Why Do Semi-Trucks Have so Many Wheels? 18, 24, or More!
Most of you have likely experienced a massive semi-truck rolling by a highway. These vehicles play an essential role in transporting goods around the country, whether hauling food, cars, electronics, or fuel. One of the peculiar aspects of these long-haul trucks is they have so many wheels and tires. Also, some call them “18-wheelers” due to this being the standard for big rigs. Let’s explore the reasons why semi-trucks have so many wheels and tires.
Reasons why semi-trucks have 18 or more wheels and tires
While most semi-trucks have 18 wheels and tires, this isn’t always the case. Some have 10, while others have more — 24 or 36. Per Motor Hills, for a standard 18-wheeler, the setup is as follows — moving from the front to the rear:
- Front axle, under the hood: two
- Under the front of the trailer: four
- Right behind those, under the trailer: four
- Further back on the trailer: four
- Rear section of the trailer: four
For 10-wheelers, the wheels aren’t doubled up. There are only two for each axle. Also, for 24 and 36, the wheels are closer together, or there’s a longer trailer. Additionally, some trucks haul more than one trailer, like a train pulling multiple boxcars.
Support heavy loads in the trailer
One of the biggest reasons why semi-trucks have so many wheels and tires is to support heavy loads in the trailer. The force of this weight puts a considerable amount of pressure on the tires. If there were a smaller number of tires, they would pop under the stress of a heavy load. By having 18 or more, the weight is distributed — with less pressure on each one.
Also, when turning or suddenly braking, the product in the trailer can move, causing the weight to shift to one side. With the support of more wheels and tires, a truck can handle the force of this shifting weight.
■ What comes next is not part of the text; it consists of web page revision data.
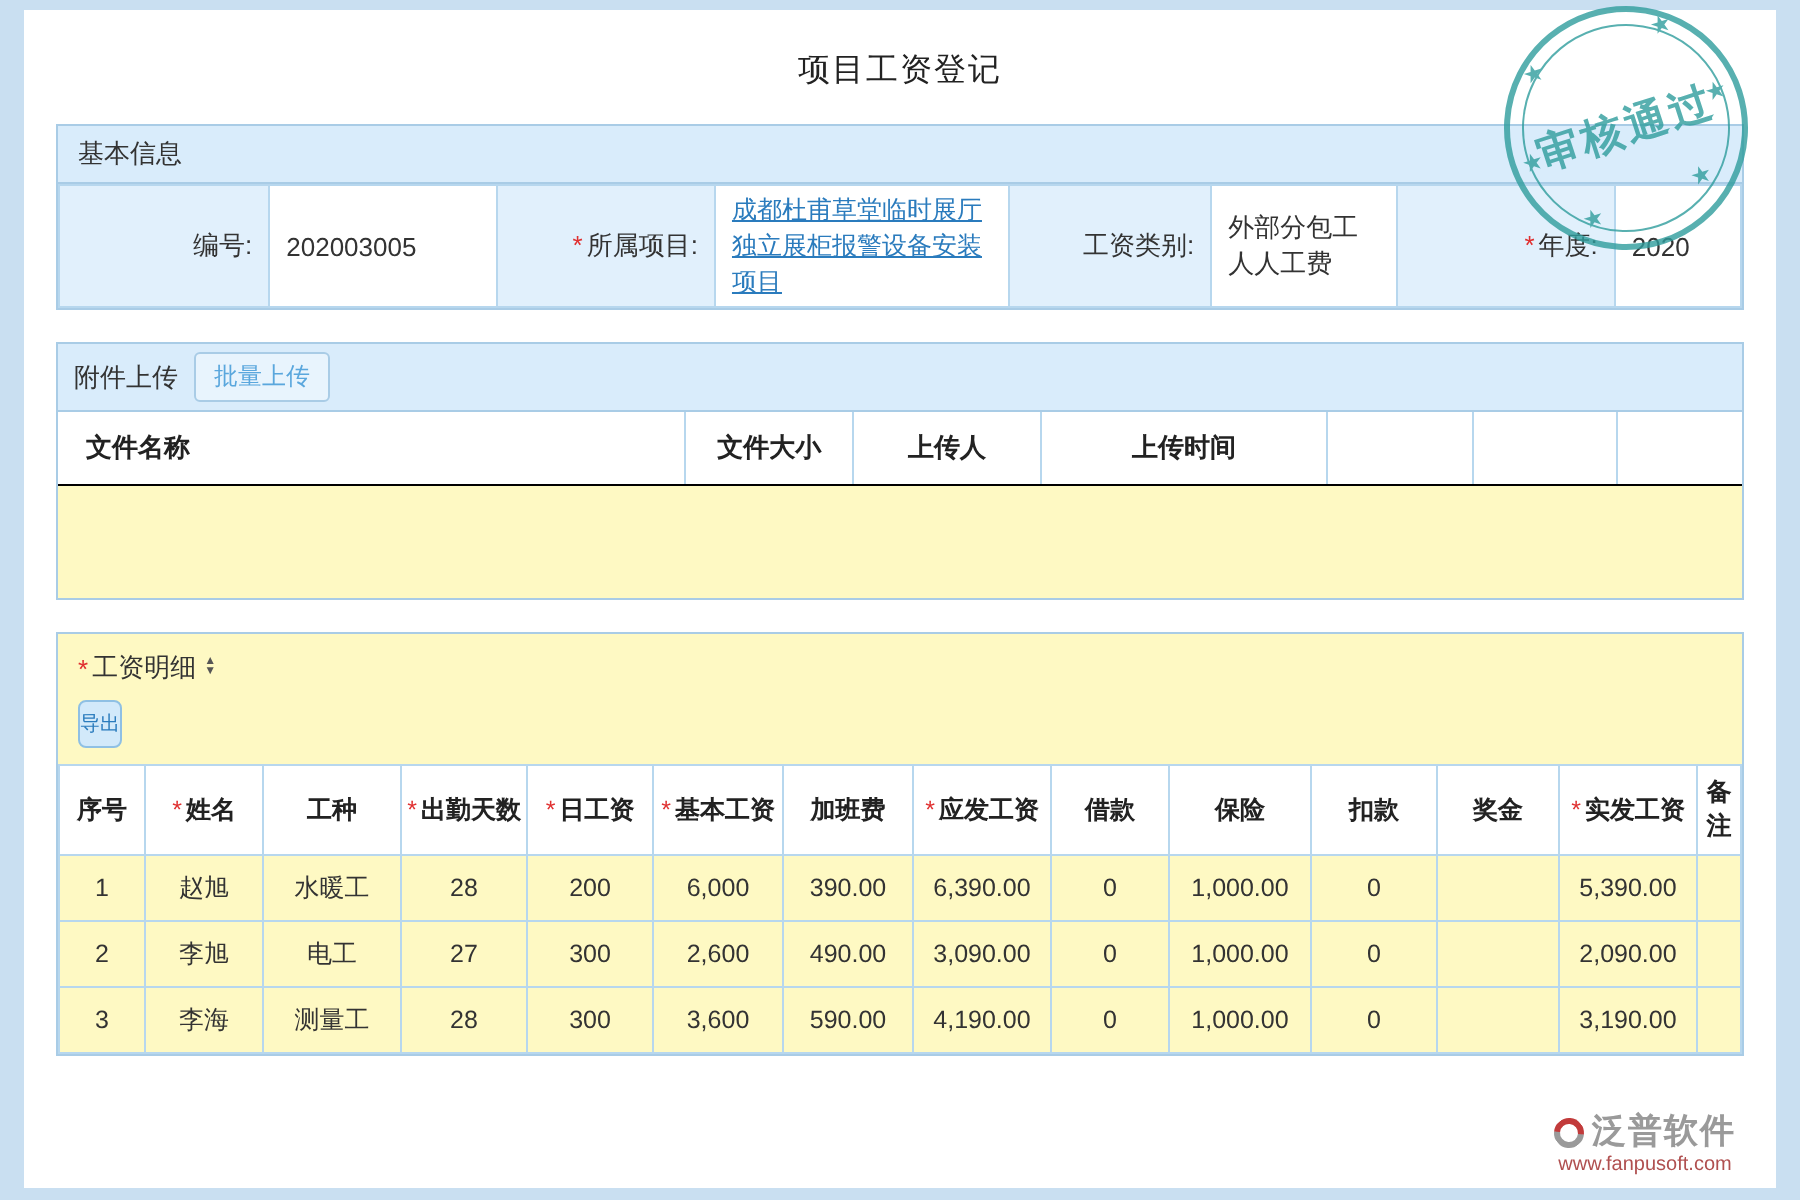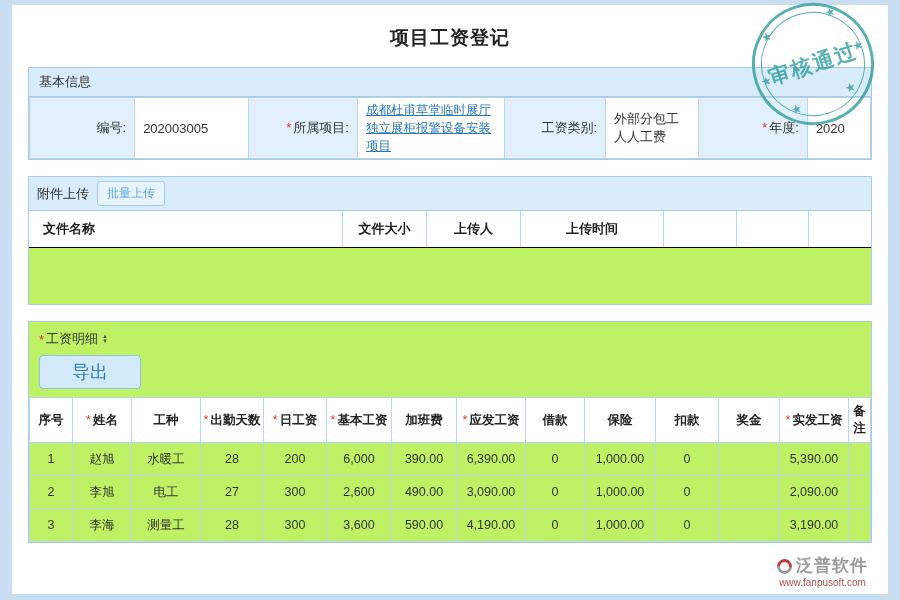--- a/index.html
+++ b/index.html
@@ -8,25 +8,25 @@
     background:#c9dff1;
     font-family:"Liberation Sans","DejaVu Sans",sans-serif;
     color:#333;
   }
   .page{
     position:absolute;left:12px;right:12px;top:5px;bottom:6px;
     background:#fff;padding:0 16px;box-sizing:border-box;
   }
   
   .page-title{
-    text-align:center;font-size:19px;font-weight:bold;color:#222;
+    text-align:center;font-size:16px;font-weight:normal;color:#222;
     margin:0;padding:20px 0 16px 0;letter-spacing:1px;
   }
   
-  .box{border:1px solid #a9cce6;margin-bottom:16px;background:#bef264;}
+  .box{border:1px solid #a9cce6;margin-bottom:16px;background:#fef9c3;}
   .sec-header{
     background:#d9ecfb;border-bottom:1px solid #a9cce6;
     padding:5px 10px;font-size:13px;color:#333;
   }
   .req{color:#e03030;margin-right:2px;font-weight:normal;}
   
   .info-grid{width:100%;border-collapse:collapse;table-layout:fixed;font-size:13px;}
   .info-grid td{border:1px solid #b7d7ee;padding:3px 8px;vertical-align:middle;}
   .info-grid .lbl{background:#e1f0fc;text-align:right;white-space:nowrap;}
   .info-grid .val{background:#fff;text-align:left;}
@@ -56,21 +56,21 @@
   .attach-table th:nth-child(6){width:7.5%;}
   .attach-empty{height:56px;}
   
   .salary-box{margin-bottom:0;}
   .salary-title-line{padding:8px 10px 2px 10px;font-size:13px;display:flex;align-items:center;}
   .sort-icon{display:inline-flex;flex-direction:column;margin-left:4px;cursor:pointer;}
   .sort-icon span{font-size:6px;line-height:5px;color:#555;}
   .export-row{padding:5px 10px 8px 10px;}
   .btn-export{
     background:#d2e9fa;border:1px solid #8fc0e4;color:#2a7bbd;
-    font-size:18px;padding:4px 32px;border-radius:4px;cursor:pointer;
+    font-size:10px;padding:4px 0;border-radius:4px;cursor:pointer;
     font-family:inherit;
   }
   .salary-table{width:100%;border-collapse:collapse;table-layout:fixed;font-size:12.5px;}
   .salary-table th,.salary-table td{border:1px solid #b7d7ee;text-align:center;}
   .salary-table th{font-weight:bold;color:#222;padding:5px 2px;background:#fff;line-height:1.35;}
   .salary-table td{height:28px;padding:2px 3px;color:#333;}
   .salary-table th:nth-child(1){width:38px;}
   .salary-table th:nth-child(2){width:54px;}
   .salary-table th:nth-child(3){width:64px;}
   .salary-table th:nth-child(4){width:58px;}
Prevents accidents if a tire blows out
With the heavy loads and the considerable number of miles that semi-trucks travel, tire blowouts are common. Doubling them up with four per axle prevents a dangerous accident after a blowout. A trucker can continue driving and move to the side of the road to fix the blown tire.
US Department of Transportation loading standards
The United States Department of Transportation has loading standards with weight limits for semi-trucks. This includes:
- Steering axle: 12,000 pounds
- Individual axles: 20,000 pounds
- Tandem axles: 34,000 pounds.
Also, semi-trucks must stop at weigh stations along the highway to ensure they legally meet these loading requirements. If a truck has fewer axles, tires, and wheels, it legally can’t carry as much weight. By having more, it can haul a heavier load, which is more cost-effective.
18 or more wheels and tires provide stability for semi-trucks
Another reason is stability. More tires touching the ground results in a more stable ride. If there was a smaller number, a truck could flip or spin out, particularly when making a turn. Think of a bicycle or a tricycle. It doesn’t take much for either of these to crash to the ground during abrupt maneuvering. However, with more tires on the ground, a truck is more stable and balanced.
Off-road driving and travel on roads in poor condition
While semi-trucks mostly travel on smooth highways and streets, sometimes they have to go on roads in poor condition, such as ones with potholes, loose gravel, and cracks. Also, to make deliveries, trucks occasionally drive off-road, especially in remote areas of the country. More wheels and tires mean better performance and higher safety for driving on rough and uneven surfaces.
Drop axles: Tires that don’t touch the ground
Some semi-trucks have tires that don’t touch the ground. These “floating” tires are called drop axles. While there are many benefits of having 18 or more wheels and tires, the trade-off is a truck is less maneuverable. This makes it more difficult to make tight turns and drive through traffic and parking lots. It lowers gas mileage, too.
However, the drop axles address these problems. With two axles in the stored position and four tires not touching the ground, a semi-truck is more maneuverable. So, instead of 18 tires for a standard 18-wheeler, it temporarily switches to 14 touching the ground. And when the load is heavy, the driver can lower the axles to have all 18 touch the ground.
There are many reasons why semi-trucks have 18 or more wheels and tires. This includes supporting heavy loads, withstanding shifting weight, preventing accidents during a blowout, meeting government loading standards, providing stability, and delivering better performance for off-road use and travel on roads in poor condition.
Also, if you see a drop axle truck with the tires off the ground, it means the driver wants to maximize maneuverability.